What is required -
Exclude the pictures from your copy, and reproduce each entry below verbatim.

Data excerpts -
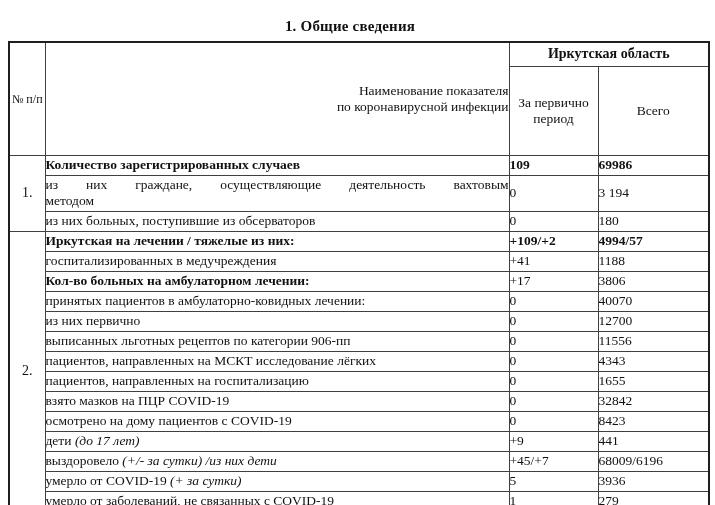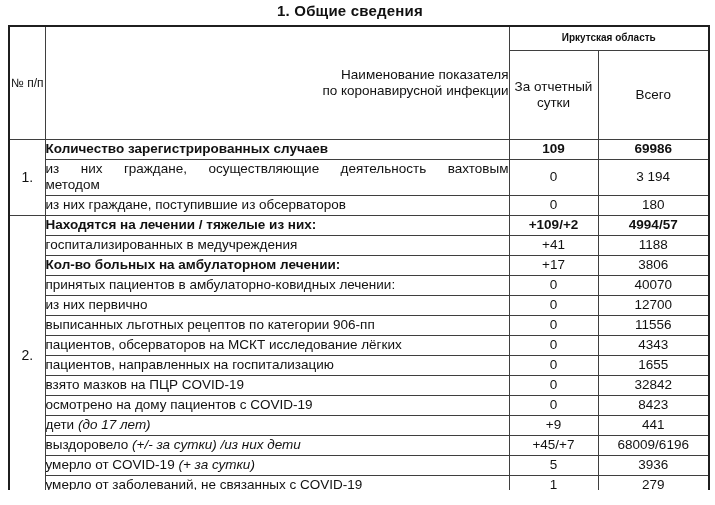--- a/index.html
+++ b/index.html
@@ -14,7 +14,8 @@
     overflow: hidden;
     background: #ffffff;
     color: #111111;
-    font-family: Liberation Sans, sans-serif;
+    font-family: Liberation Serif, serif;
+    margin-top: 16px;
   }
   .doc-title {
     position: absolute;

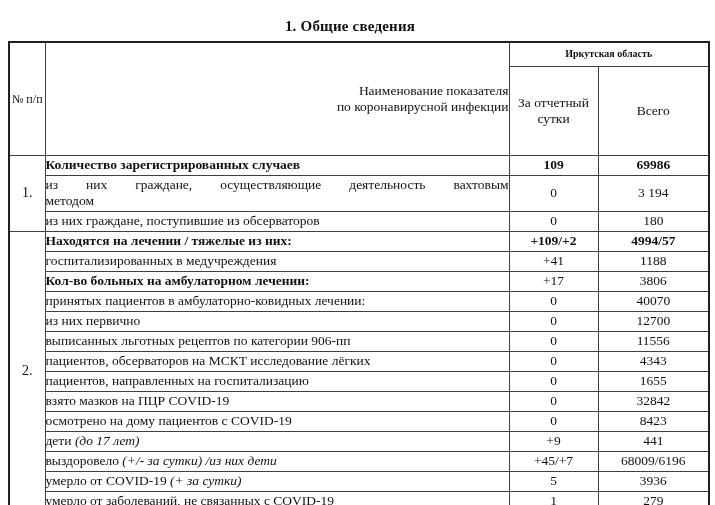--- a/index.html
+++ b/index.html
@@ -53,7 +53,7 @@
     font-weight: normal;
     text-align: center;
   }
-  th.region { font-weight: bold; font-size: 10px; }
+  th.region { font-weight: bold; font-size: 14px; }
   th.num-col { font-size: 12px; }
   th.period-col { padding: 0 12px; }
   th.indicator-col .hline { display: block; text-align: right; }

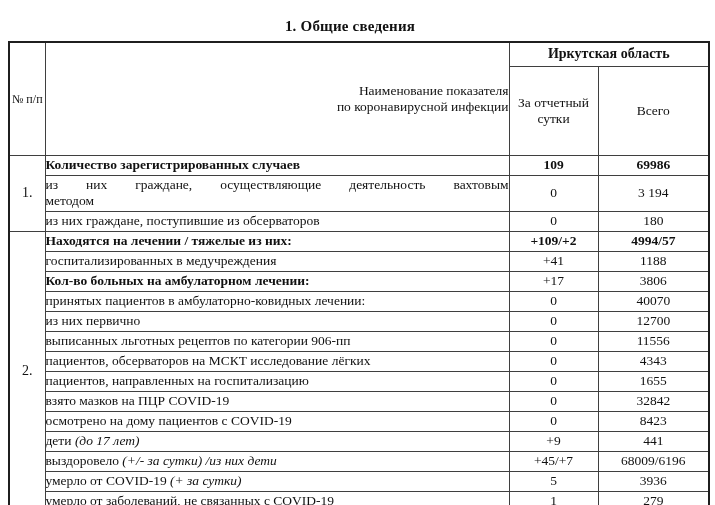--- a/index.html
+++ b/index.html
@@ -107,7 +107,7 @@
         <th class="region" colspan="2">Иркутская область</th>
       </tr>
       <tr class="hdr-b">
-        <th class="period-col">За отчетный сутки</th>
+        <th class="period-col">За первично период</th>
         <th class="total-col">Всего</th>
       </tr>
     </thead>

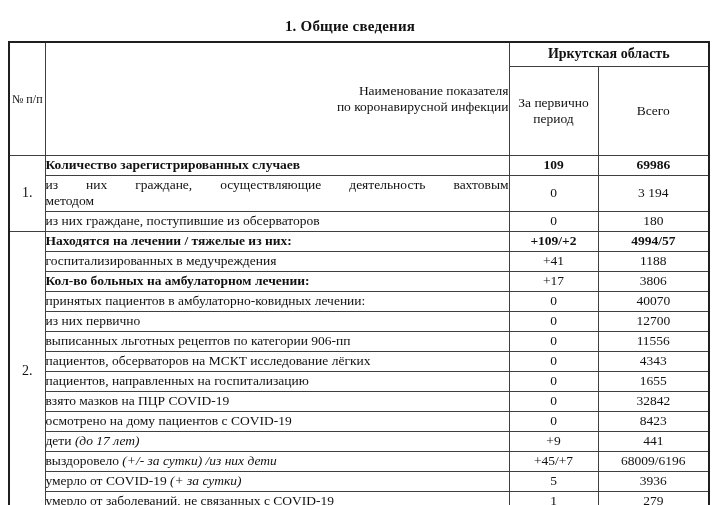--- a/index.html
+++ b/index.html
@@ -70,7 +70,6 @@
     padding: 1px 5px 1px 5px;
   }
   td.val-cell {
-    text-align: center;
   }
   tr.b-label td.label-cell { font-weight: bold; }
   tr.b-vals  td.val-cell   { font-weight: bold; }

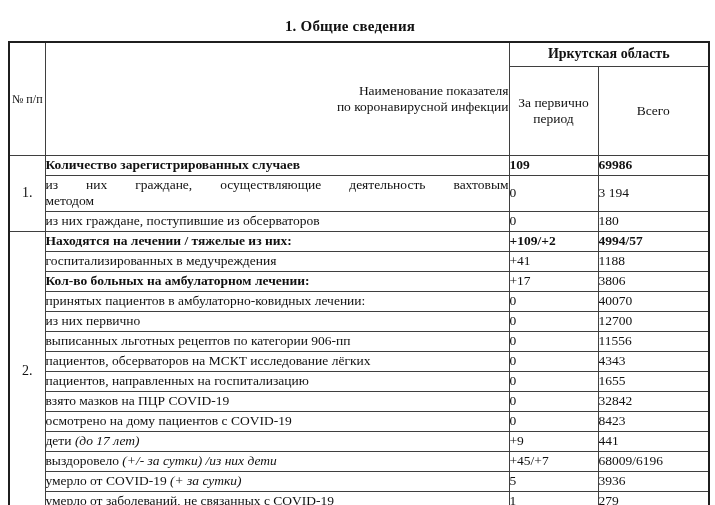--- a/index.html
+++ b/index.html
@@ -126,7 +126,7 @@
         <td class="val-cell">3 194</td>
       </tr>
       <tr>
-        <td class="label-cell">из них граждане, поступившие из обсерваторов</td>
+        <td class="label-cell">из них больных, поступившие из обсерваторов</td>
         <td class="val-cell">0</td>
         <td class="val-cell">180</td>
       </tr>

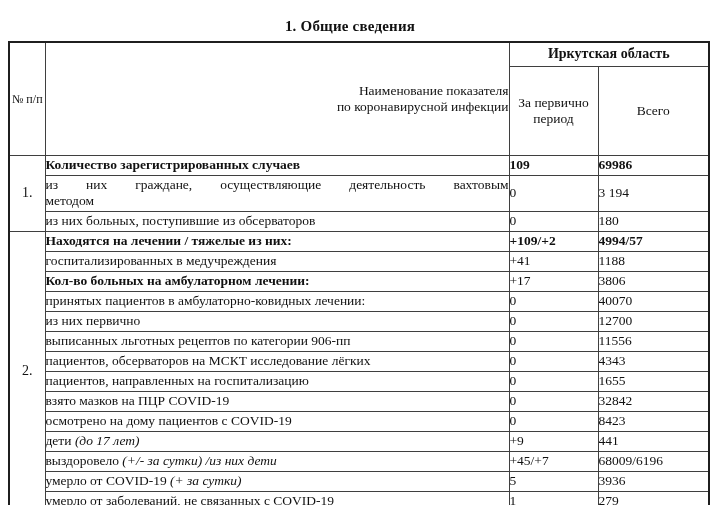--- a/index.html
+++ b/index.html
@@ -132,7 +132,7 @@
       </tr>
       <tr class="b-label b-vals">
         <td class="group-cell" rowspan="14">2.</td>
-        <td class="label-cell">Находятся на лечении / тяжелые из них:</td>
+        <td class="label-cell">Иркутская на лечении / тяжелые из них:</td>
         <td class="val-cell">+109/+2</td>
         <td class="val-cell">4994/57</td>
       </tr>

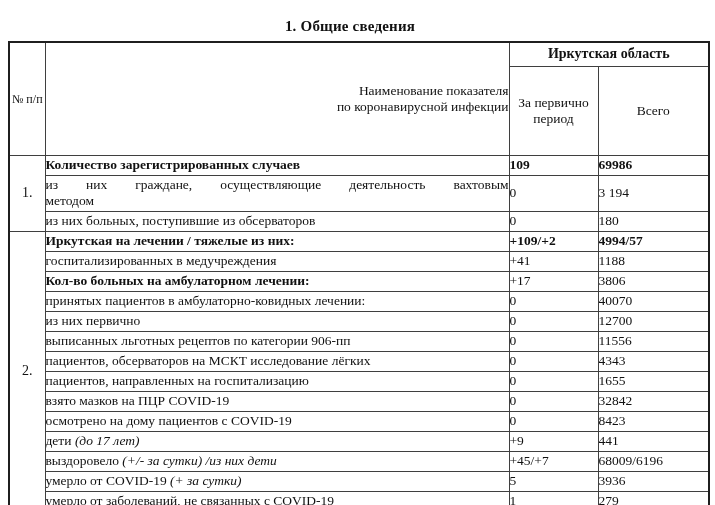--- a/index.html
+++ b/index.html
@@ -162,7 +162,7 @@
         <td class="val-cell">11556</td>
       </tr>
       <tr>
-        <td class="label-cell">пациентов, обсерваторов на МСКТ исследование лёгких</td>
+        <td class="label-cell">пациентов, направленных на МСКТ исследование лёгких</td>
         <td class="val-cell">0</td>
         <td class="val-cell">4343</td>
       </tr>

Response for this exercise -
--- a/index.html
+++ b/index.html
@@ -14,7 +14,8 @@
     overflow: hidden;
     background: #ffffff;
     color: #111111;
-    font-family: Liberation Sans, sans-serif;
+    font-family: Liberation Serif, serif;
+    margin-top: 16px;
   }
   .doc-title {
     position: absolute;

--- a/index.html
+++ b/index.html
@@ -53,7 +53,7 @@
     font-weight: normal;
     text-align: center;
   }
-  th.region { font-weight: bold; font-size: 10px; }
+  th.region { font-weight: bold; font-size: 14px; }
   th.num-col { font-size: 12px; }
   th.period-col { padding: 0 12px; }
   th.indicator-col .hline { display: block; text-align: right; }

--- a/index.html
+++ b/index.html
@@ -107,7 +107,7 @@
         <th class="region" colspan="2">Иркутская область</th>
       </tr>
       <tr class="hdr-b">
-        <th class="period-col">За отчетный сутки</th>
+        <th class="period-col">За первично период</th>
         <th class="total-col">Всего</th>
       </tr>
     </thead>

--- a/index.html
+++ b/index.html
@@ -70,7 +70,6 @@
     padding: 1px 5px 1px 5px;
   }
   td.val-cell {
-    text-align: center;
   }
   tr.b-label td.label-cell { font-weight: bold; }
   tr.b-vals  td.val-cell   { font-weight: bold; }

--- a/index.html
+++ b/index.html
@@ -126,7 +126,7 @@
         <td class="val-cell">3 194</td>
       </tr>
       <tr>
-        <td class="label-cell">из них граждане, поступившие из обсерваторов</td>
+        <td class="label-cell">из них больных, поступившие из обсерваторов</td>
         <td class="val-cell">0</td>
         <td class="val-cell">180</td>
       </tr>

--- a/index.html
+++ b/index.html
@@ -132,7 +132,7 @@
       </tr>
       <tr class="b-label b-vals">
         <td class="group-cell" rowspan="14">2.</td>
-        <td class="label-cell">Находятся на лечении / тяжелые из них:</td>
+        <td class="label-cell">Иркутская на лечении / тяжелые из них:</td>
         <td class="val-cell">+109/+2</td>
         <td class="val-cell">4994/57</td>
       </tr>

--- a/index.html
+++ b/index.html
@@ -162,7 +162,7 @@
         <td class="val-cell">11556</td>
       </tr>
       <tr>
-        <td class="label-cell">пациентов, обсерваторов на МСКТ исследование лёгких</td>
+        <td class="label-cell">пациентов, направленных на МСКТ исследование лёгких</td>
         <td class="val-cell">0</td>
         <td class="val-cell">4343</td>
       </tr>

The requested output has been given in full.